A la espera de conocer en detalle las razones por las que la Sala Constitucional rechazó la acción de inconstitucionalidad relativa al matrimonio de parejas del mismo sexo, creo que la comunidad gay-lésbica nacional debe visualizar el fallo, antes que otra cosa, como una señal sobre cómo deben reorientar la lucha en pro de sus derechos.
Entiendo que el pronunciamiento pone la bola en la cancha de la Asamblea Legislativa, que es a la que corresponde normar proactivamente el ejercicio de los derechos fundamentales. Por fortuna, entre los actuales legisladores hay muchas personas cultas e inteligentes, que seguramente sabrán discutir el tema con la seriedad que merece. Mientras no se agote esta instancia, juzgo apresurado llevar el asunto ante la Corte Interamericana de Derechos Humanos.
La historia prueba claramente que, en nuestro medio cultural, el instituto del matrimonio posee un origen inequívocamente religioso. El cristianismo lo hereda del judaísmo, pero su nacimiento preciso se pierde en la bruma de los tiempos, en épocas en que todos los acontecimientos significativos en la vida de las personas estaban ligados a alguna clase de rito mágico o religioso.
Esfuerzos históricos. Como es propio de la confusión entre lo jurídico y lo religioso que denota a determinados estadios del desarrollo humano, ordenamientos como el nuestro han asimilado y dotado de consecuencias jurídicas a ese instituto, manteniéndose así en el tiempo, pese a los esfuerzos históricos que han buscado afirmar el principio de separación de Estado y religión. Nuestro derecho de familia llega incluso al punto de dotar de reconocimiento legal a las uniones matrimoniales realizadas por la Iglesia Católica, en detrimento de las que se oficien dentro de otros cultos.
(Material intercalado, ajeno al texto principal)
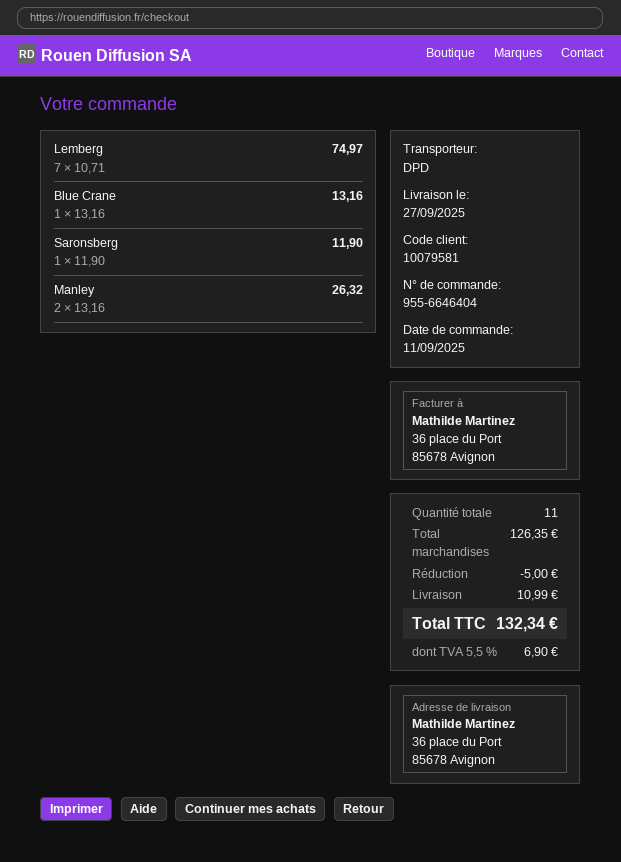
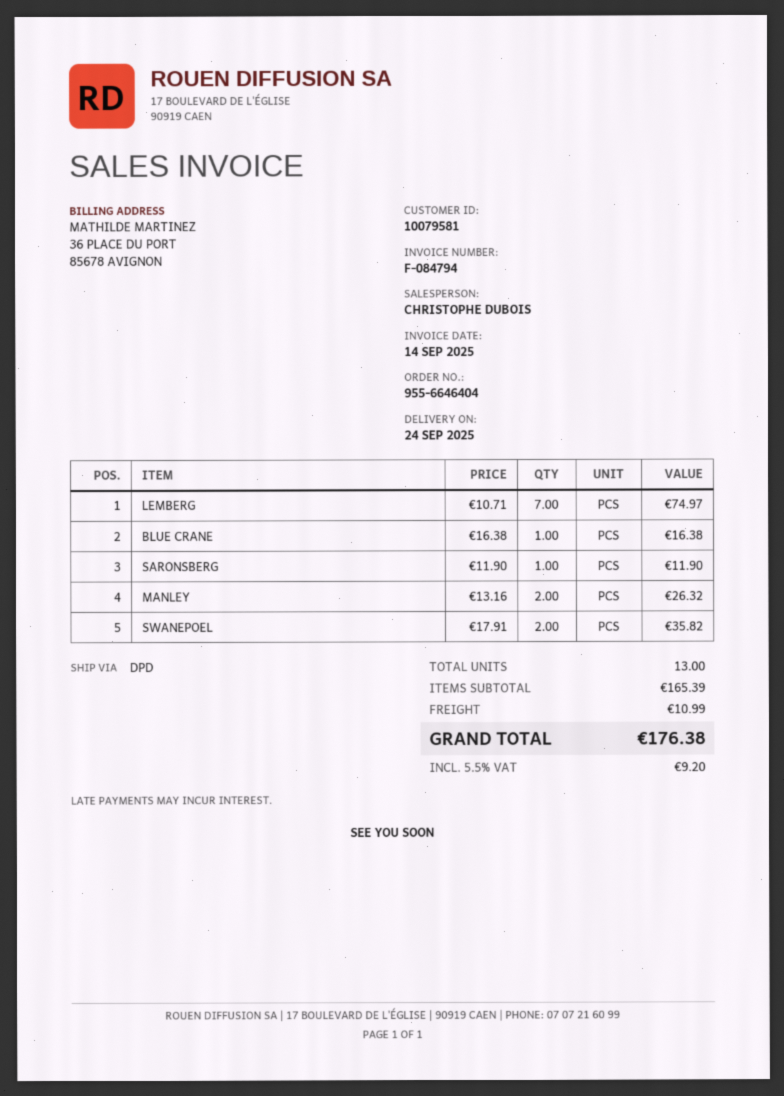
delivery date: 2025-09-27 -> 2025-09-24
Blue Crane: 1 x 13.16 = 13.16 -> 1 x 16.38 = 16.38
SWANEPOEL: none -> 2 x 17.91 = 35.82
total quantity: 11 -> 13
subtotal: 126.35 -> 165.39
discount: 5.00 -> none
tax: 5.5% = 6.90 -> 5.5% = 9.20
total: 132.34 -> 176.38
Ahora bien, basta una simple mirada a nuestro alrededor para comprobar que existen modalidades de convivencia que satisfacen muchos, si no todos, los objetivos del matrimonio, sin estar revestidas de las formalidades de él. Baste mencionar las uniones de hecho, en las que hombres y mujeres comparten amor, apoyo mutuo, crianza de hijos y todas las demás cosas buenas y provechosas de la relación conyugal. Otra mirada alrededor nos convencerá también de que el matrimonio tradicional -religioso y heterosexual- no garantiza nada en términos de sustraer a los contrayentes ni a sus hijos del flagelo de la violencia doméstica y otras disfunciones. Ambas realidades han conducido en su momento a cambios que han transformado la concepción jurídica del matrimonio, ya sea dándole efectos similares a los de este a uniones que no lo son (las de hecho), o bien admitiendo la posibilidad de rompimiento de un vínculo que la tradición religiosa estima indisoluble (el divorcio).
Origen histórico. Está muy bien que los cultos religiosos doten a las uniones matrimoniales de las características y requisitos que deseen. Está bien, incluso, que aspiren a reservar la palabra "matrimonio" solo para esos vínculos, puesto que ese es su origen histórico. Pero más allá de la semántica, nada obliga a que el Estado deba brindar tutela jurídica solo a aquellas formas que una religión cualquiera estime como aceptables. En una sociedad abierta y libre, los adultos deben poder construir su felicidad siguiendo solo los dictados de su razón y su conciencia, mientras sus acciones no representen daño o perjuicio real para los demás. Esto tiene que ser especialmente cierto cuando se trata de edificar valores que deberíamos preciar y reforzar, como son el afecto, la solidaridad y la convivencia conyugal.
La solución, a mi parecer, radica en separar definitivamente el ámbito de lo jurídico y lo teológico. Que las religiones celebren matrimonios de la manera que quieran, pero que el Estado regule las modalidades de uniones civiles que requiera el efectivo respeto de la dignidad y de los derechos de las personas. Y que solo estas -llámense como se las llame- estén dotadas de efectos jurídicos.